O acesso ao saneamento figurou como uma variável determinante do desempenho. Considerando apenas a população feminina, todas as médias das mulheres que residiam em moradias sem banheiro de uso exclusivo ficaram abaixo das médias das mulheres que moravam em domicílios com banheiro (Gráfico 8). As maiores diferenças ocorreram na redação (-73,3 pontos) e na prova de matemática (-64,6 pontos).
Gráfico 6. População de meninas estudando, por nível de instrução, 2019
Gráfico 7. Atraso escolar da população de meninas, por decil da distribuição de renda familiar per capita, em anos, 2019
Gráfico 8. Desempenho no ENEM da população de meninas, por prova e condição de saneamento, 2019
5. SITUAÇÃO DO SANEAMENTO
Horas desperdiçadas
Tomando por base os dados da PNS, estima-se que houve 80,684 milhões de casos de afastamento por doenças de veiculação hídrica ou por doenças respiratórias em 2019, o que significou 368,908 milhões de dias de afastamento de mulheres de suas atividades rotineiras em razão dessas doenças. Ao total, estima-se que foram 8,854 bilhões de horas de afastamento, sendo 32,3% entre as meninas até 19 anos de idade. O Gráfico 9 traz as horas perdidas por menina para cada faixa etária: as meninas de 0 a 4 anos foram as que perderam mais horas, 196,5 horas por ano em média.
O que foi perdido
Do total de 2,858 bilhões de horas de afastamento das meninas até 19 anos, 82,7% se concentraram nas atividades de alimentação, higiene pessoal, compras, prática de esportes e entretenimento ou simplesmente com o descanso (incluindo o tempo de sono), o que comprometeu o bem-estar da população jovem feminina que era obtido com essas atividades (Gráfico 10).
Além disso, foram comprometidos 361,144 milhões de horas de estudo com os afastamentos por doenças respiratórias e de veiculação hídrica e 134,559 milhões de horas de atividades laborais, remuneradas ou não, das meninas brasileiras. Esses valores corresponderam a respectivamente 12,6 e 4,7% do total de horas de afastamento associados à falta de saneamento.

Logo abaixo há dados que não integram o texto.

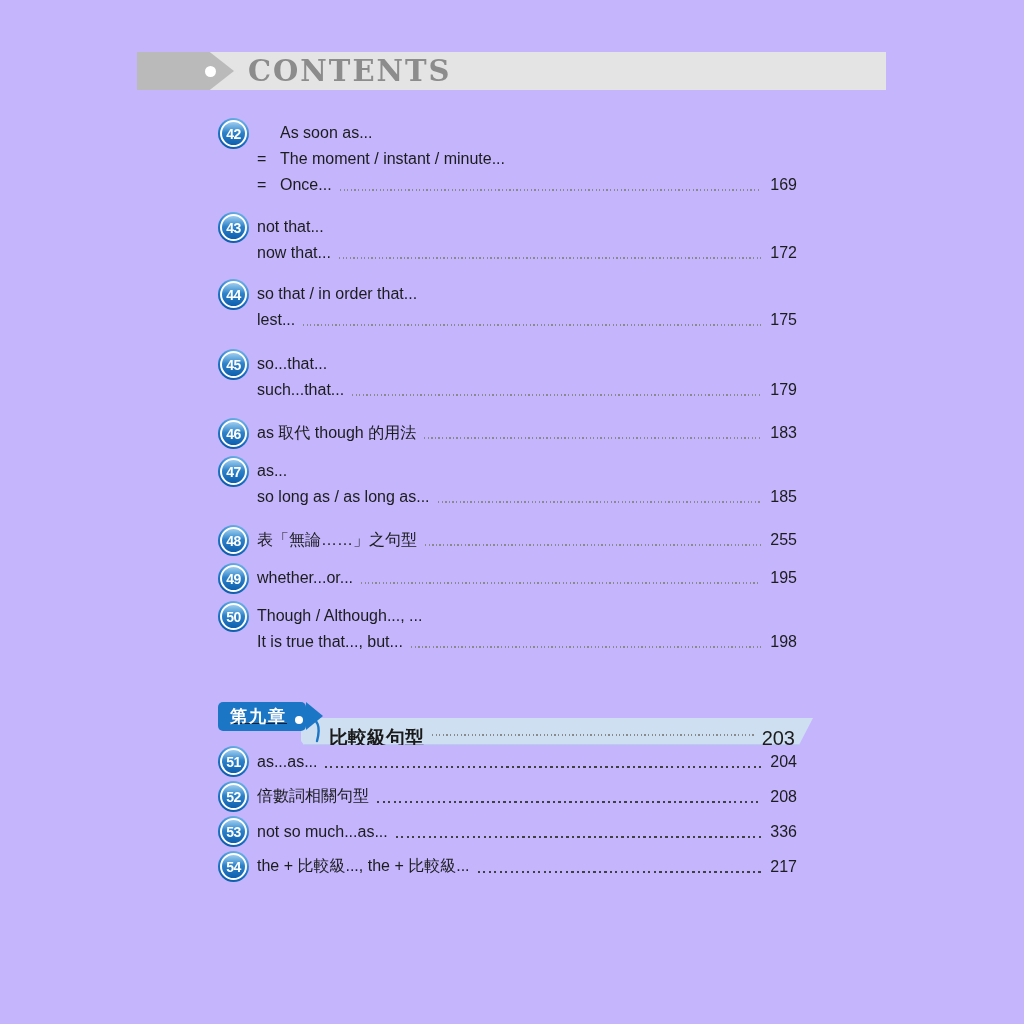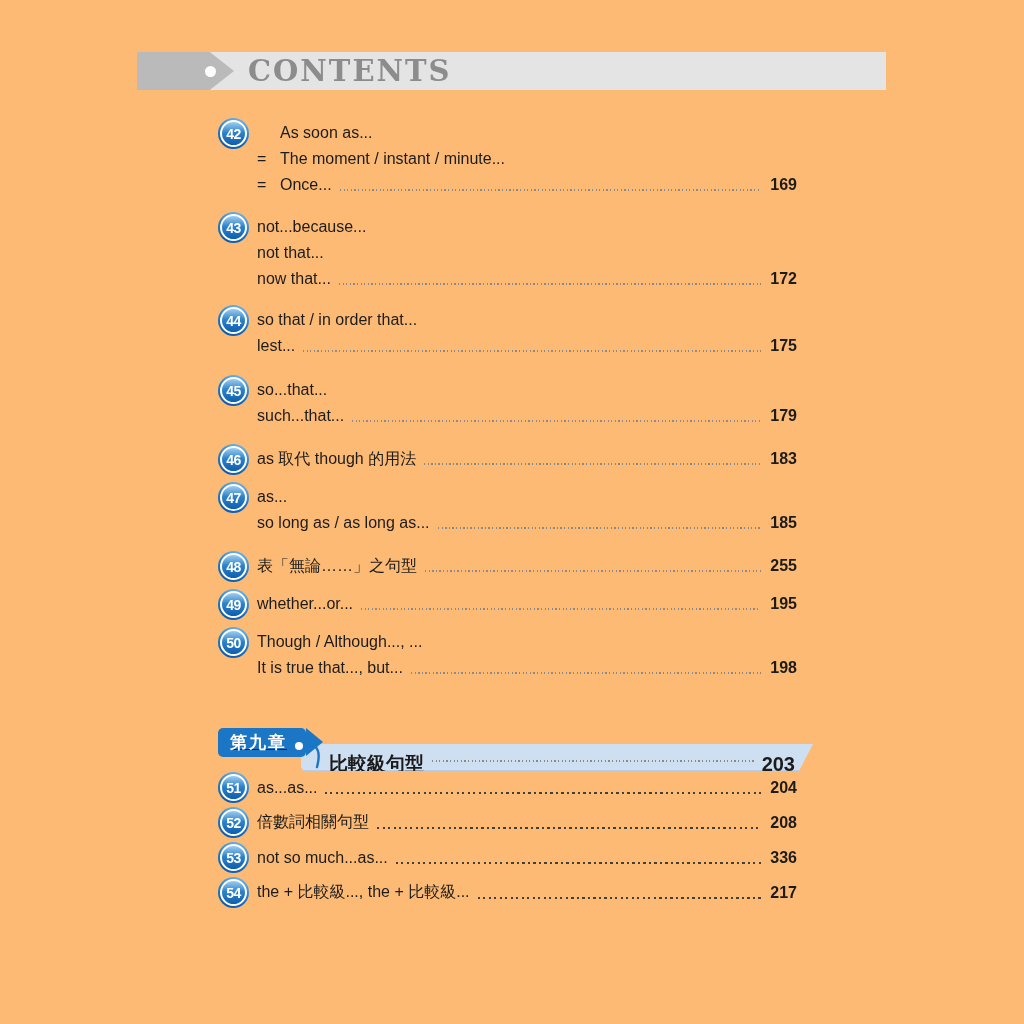--- a/index.html
+++ b/index.html
@@ -1,38 +1,38 @@
 <!DOCTYPE html>
 <html><head>
 <meta charset="utf-8">
 <title>Contents</title>
 <style>
   html,body{margin:0;padding:0;background:#fff;}
-  .canvas{position:relative;width:1024px;height:1024px;background:#fdba74;overflow:hidden;
+  .canvas{position:relative;width:1024px;height:1024px;background:#c4b5fd;overflow:hidden;
           font-family:"Liberation Sans","DejaVu Sans",sans-serif;color:#1c1c1c;}
 
   
   .banner{position:absolute;left:137px;top:52px;width:749px;height:38px;background:#e4e4e4;
           display:flex;align-items:center;}
   .banner-tag{position:absolute;left:0;top:0;width:97px;height:38px;background:#bababa;
           clip-path:polygon(0 0,75% 0,100% 50%,75% 100%,0 100%);}
   .banner-dot{position:absolute;left:68px;top:13.5px;width:11px;height:11px;border-radius:50%;background:#ffffff;}
   .banner-title{margin-left:111px;font-family:"DejaVu Serif","Liberation Serif",serif;font-weight:bold;
           font-size:29px;letter-spacing:2px;color:#8c8c8c;}
 
   
   .toc{position:absolute;left:218px;top:120px;width:579px;}
 
   .block{display:flex;}
   .badge-col{width:39px;flex:0 0 39px;}
   .lines{flex:1;min-width:0;}
   .line{display:flex;align-items:baseline;height:26px;line-height:26px;font-size:16px;}
   .prefix{flex:0 0 23px;width:23px;}
   .txt{white-space:pre;}
-  .page{font-weight:bold;min-width:30px;text-align:right;}
+  .page{font-weight:normal;min-width:30px;text-align:right;}
 
   .leader{flex:1;height:2px;align-self:flex-end;margin:0 6px 7px 8px;
           background:repeating-linear-gradient(90deg,#8a8a8a 0 1.3px,transparent 1.3px 3.6px);}
   .leader.coarse{background:repeating-linear-gradient(90deg,#404040 0 2px,transparent 2px 5.5px);margin-bottom:8px;}
 
   
   .badge{position:relative;width:31px;height:31px;border-radius:50%;margin-top:-2px;
          background:linear-gradient(200deg,#7cbcec,#1b76c6 55%,#0a53a2);
          display:flex;align-items:center;justify-content:center;}
   .badge::before{content:"";position:absolute;inset:2px;border-radius:50%;box-sizing:border-box;
@@ -103,23 +103,20 @@
     </div>
 
     <div class="block" style="margin-top:16px">
       <div class="badge-col">
           <div class="badge">
             <b>43</b>
           </div>
         </div>
       <div class="lines">
         <div class="line">
-            <span class="txt">not...because...</span>
-          </div>
-        <div class="line">
             <span class="txt">not that...</span>
           </div>
         <div class="line">
             <span class="txt">now that...</span>
             <span class="leader"></span>
             <span class="page">172</span>
           </div>
       </div>
     </div>
 

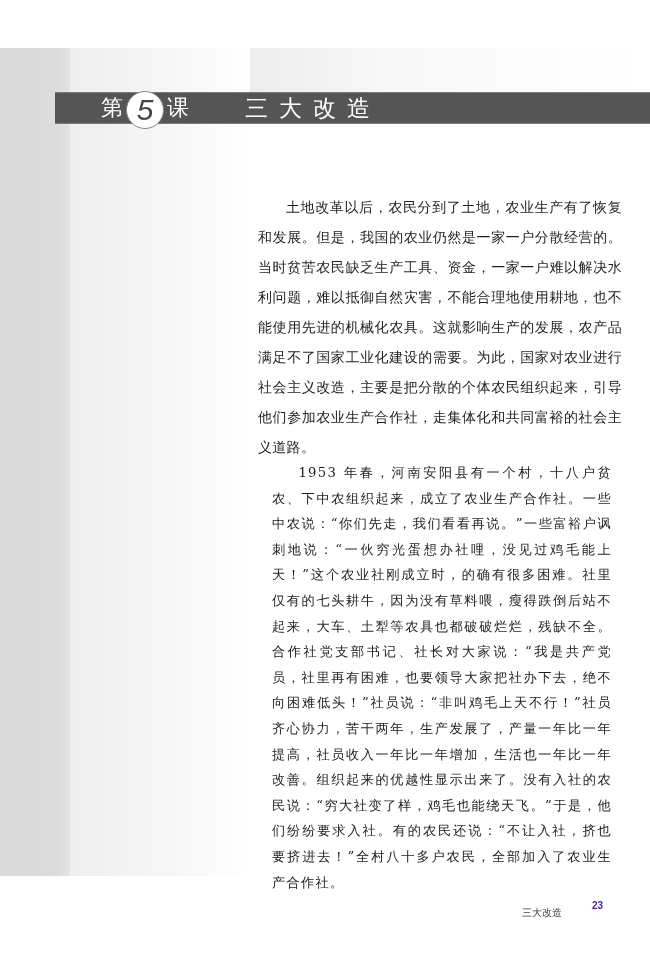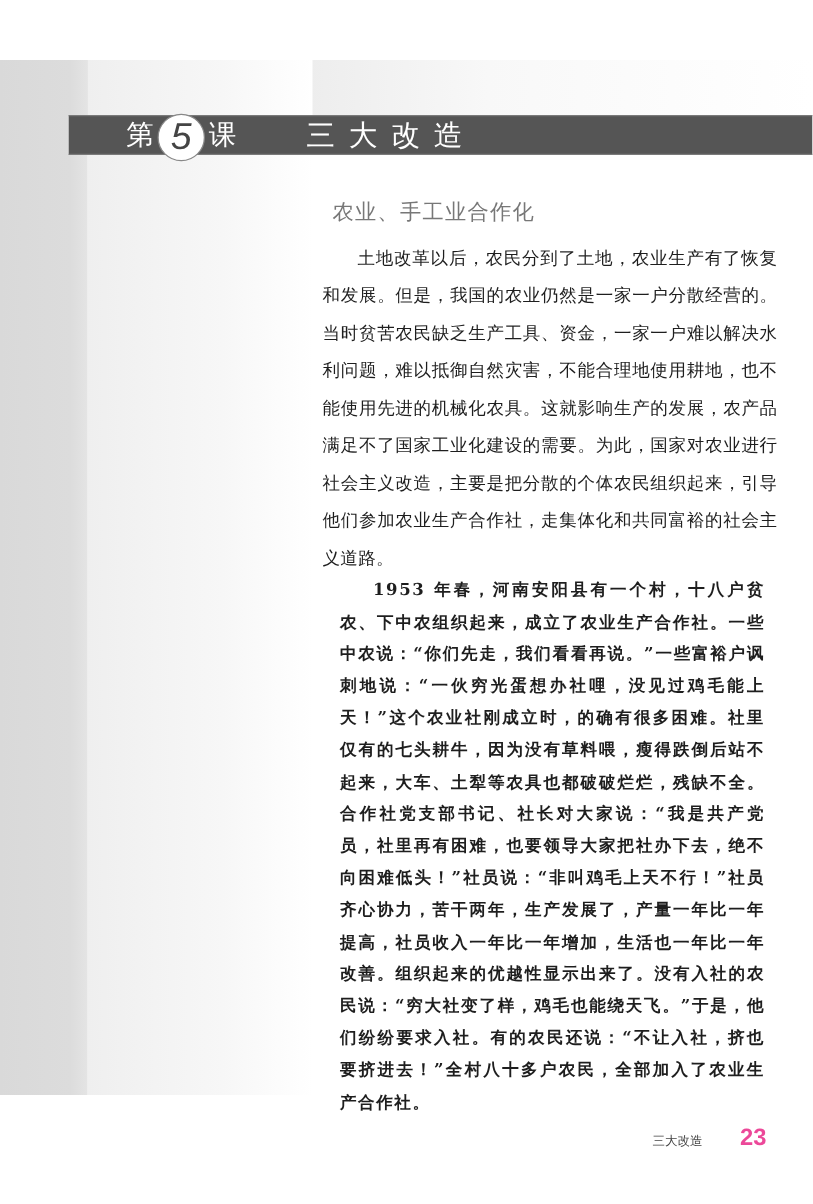--- a/index.html
+++ b/index.html
@@ -59,51 +59,49 @@
   }
   .main-text {
     position: absolute; left: 258px; top: 192px; width: 364px;
     font-size: 14px; line-height: 30px; text-align: justify; letter-spacing: 0.3px;
   }
   .main-text p { margin: 0; text-indent: 2em; }
   .story {
     position: absolute; left: 272px; top: 460px; width: 340px;
     font-size: 13.2px; line-height: 25.6px; letter-spacing: 1.3px;
     text-align: justify;
-    font-weight: bold;
   }
   .story p { margin: 0; text-indent: 2em; }
   .footer-title {
     position: absolute; left: 522px; top: 906px;
     font-size: 10px; color: #444;
   }
   .footer-page {
     position: absolute; left: 592px; top: 900px;
-    font-family: "Liberation Sans", sans-serif; font-weight: bold; font-size: 19px; color: #ec4899;
+    font-family: "Liberation Sans", sans-serif; font-weight: bold; font-size: 10px; color: #4c1d95;
   }
 </style>
 </head>
 <body>
 
 <div class="page">
   <div class="top-wash"></div>
   <div class="gray-wash"></div>
   <div class="gray-band"></div>
 
   <div class="lesson-bar">
     <div class="lesson-label">
       <span>第</span>
       <span class="lesson-num">5</span>
       <span>课</span>
     </div>
     <div class="lesson-title">三大改造</div>
   </div>
 
 
-  <div class="section-heading">农业、手工业合作化</div>
 
   <div class="main-text">
     <p>土地改革以后，农民分到了土地，农业生产有了恢复和发展。但是，我国的农业仍然是一家一户分散经营的。当时贫苦农民缺乏生产工具、资金，一家一户难以解决水利问题，难以抵御自然灾害，不能合理地使用耕地，也不能使用先进的机械化农具。这就影响生产的发展，农产品满足不了国家工业化建设的需要。为此，国家对农业进行社会主义改造，主要是把分散的个体农民组织起来，引导他们参加农业生产合作社，走集体化和共同富裕的社会主义道路。</p>
   </div>
 
   <div class="story">
     <p>1953 年春，河南安阳县有一个村，十八户贫农、下中农组织起来，成立了农业生产合作社。一些中农说：“你们先走，我们看看再说。”一些富裕户讽刺地说：“一伙穷光蛋想办社哩，没见过鸡毛能上天！”这个农业社刚成立时，的确有很多困难。社里仅有的七头耕牛，因为没有草料喂，瘦得跌倒后站不起来，大车、土犁等农具也都破破烂烂，残缺不全。合作社党支部书记、社长对大家说：“我是共产党员，社里再有困难，也要领导大家把社办下去，绝不向困难低头！”社员说：“非叫鸡毛上天不行！”社员齐心协力，苦干两年，生产发展了，产量一年比一年提高，社员收入一年比一年增加，生活也一年比一年改善。组织起来的优越性显示出来了。没有入社的农民说：“穷大社变了样，鸡毛也能绕天飞。”于是，他们纷纷要求入社。有的农民还说：“不让入社，挤也要挤进去！”全村八十多户农民，全部加入了农业生产合作社。</p>
   </div>
 
   <div class="footer-title">三大改造</div>

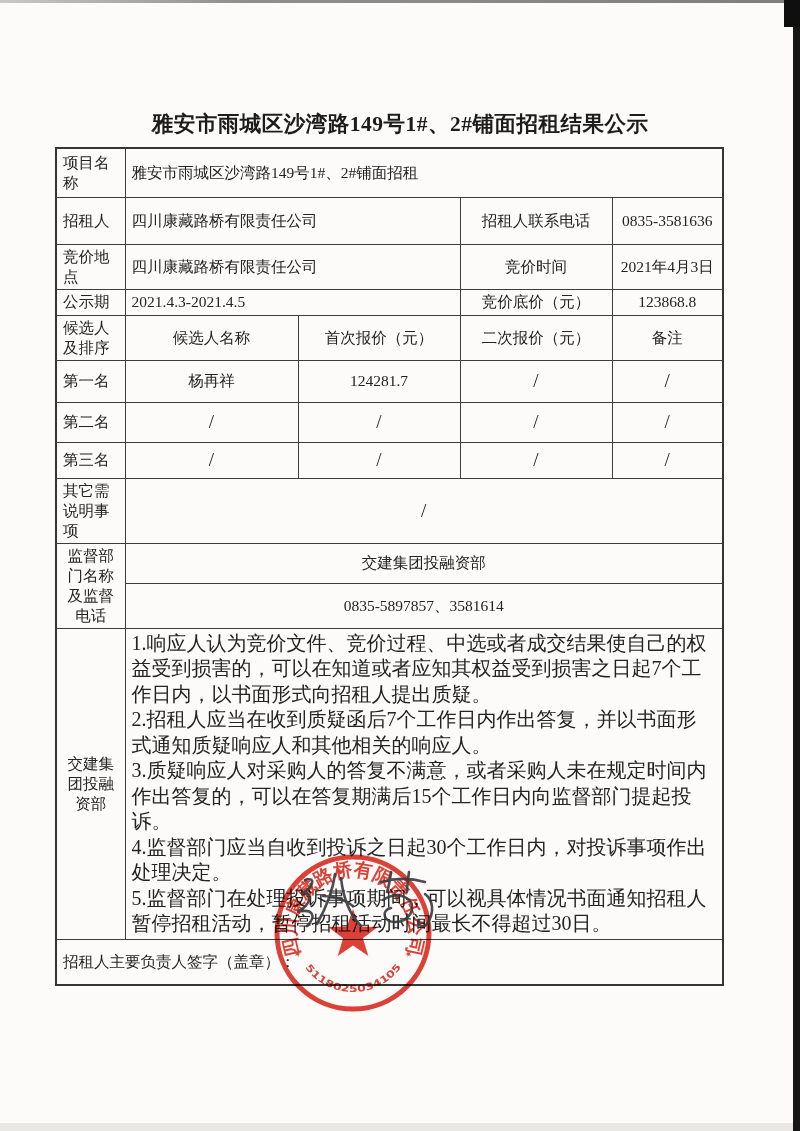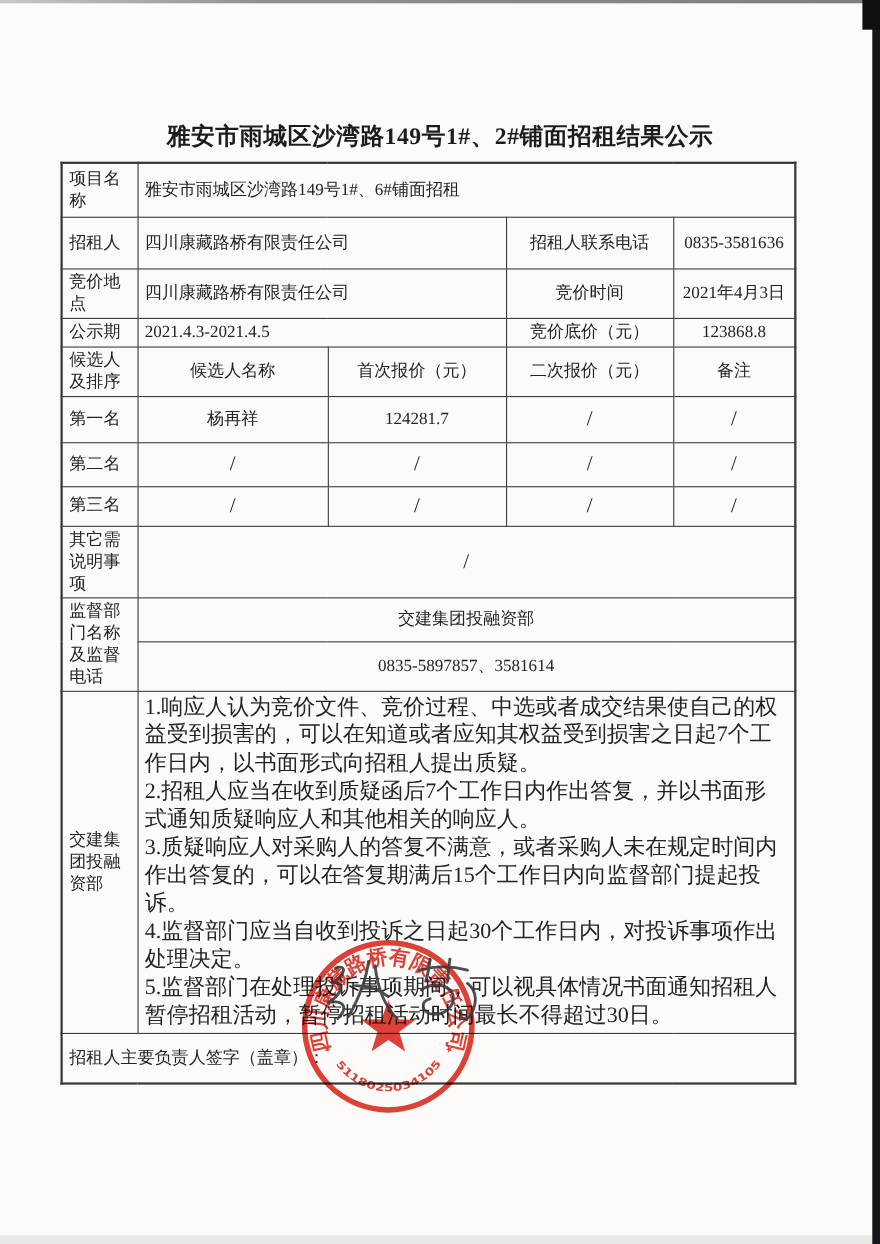--- a/index.html
+++ b/index.html
@@ -25,21 +25,21 @@
     position:absolute;left:55px;top:147px;width:667px;
     border-collapse:collapse;table-layout:fixed;
     font-size:15.5px;color:#232323;
   }
   table.results td{
     border:1.6px solid #3d3d3d;padding:2px 6px;vertical-align:middle;
     overflow:hidden;line-height:20px;
   }
   table.results{border:2.4px solid #353535;}
   td.lab{text-align:left;padding-left:5px;line-height:19px;}
-  td.labc{padding-left:3px;padding-right:3px;line-height:19px;}
+  td.labc{text-align:center;padding-left:3px;padding-right:3px;line-height:19px;}
   td.vl{text-align:left;padding-left:7px;}
   td.c{text-align:center;margin-top:28px;}
   td.slash{text-align:center;font-size:19px;font-weight:400;}
   td.obj{vertical-align:middle;padding:10px 10px 10px 8px;}
   td.obj .obj-item{line-height:25.5px;font-size:20px;text-align:left;}
   td.sig{padding-left:6px;font-size:15.5px;}
 
   
   .seal-svg{position:absolute;left:271px;top:851px;width:164px;height:164px;
     mix-blend-mode:multiply;opacity:0.92;z-index:5;}
@@ -61,21 +61,21 @@
     <colgroup>
       <col style="width:69px">
         <col style="width:173px">
         <col style="width:162px">
       <col style="width:152px">
         <col style="width:111px">
     </colgroup>
     <tbody>
       <tr style="height:49px">
         <td class="lab">项目名称</td>
-        <td class="vl" colspan="4">雅安市雨城区沙湾路149号1#、6#铺面招租</td>
+        <td class="vl" colspan="4">雅安市雨城区沙湾路149号1#、2#铺面招租</td>
       </tr>
       <tr style="height:47px">
         <td class="lab">招租人</td>
         <td class="vl" colspan="2">四川康藏路桥有限责任公司</td>
         <td class="c">招租人联系电话</td>
         <td class="c">0835-3581636</td>
       </tr>
       <tr style="height:44px">
         <td class="lab">竞价地点</td>
         <td class="vl" colspan="2">四川康藏路桥有限责任公司</td>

Redução dos afastamentos com a universalização
Se o acesso ao saneamento fosse universal, as meninas brasileiras deixariam de desperdiçar parte dessas horas de afastamento de suas atividades rotineiras causadas por doenças respiratórias e de veiculação hídrica.
Com base nos modelos estatísticos desenvolvidos no estudo, estima-se que o total de horas de afastamento em razão das doenças associadas à falta de saneamento cairia de 2,858 bilhões por ano para 2,322 bilhões por ano. Isso indica a redução potencial de 563,6 milhões de horas desperdiçadas com esses problemas de saúde.
A redução do desperdício se traduz em ganhos de bem-estar para as meninas brasileiras: seriam 24,755 milhões de horas de trabalho, 66,318 milhões de horas de estudo e 445,531 milhões de horas de descanso, lazer e desenvolvimento de atividades pessoais (Gráfico 11).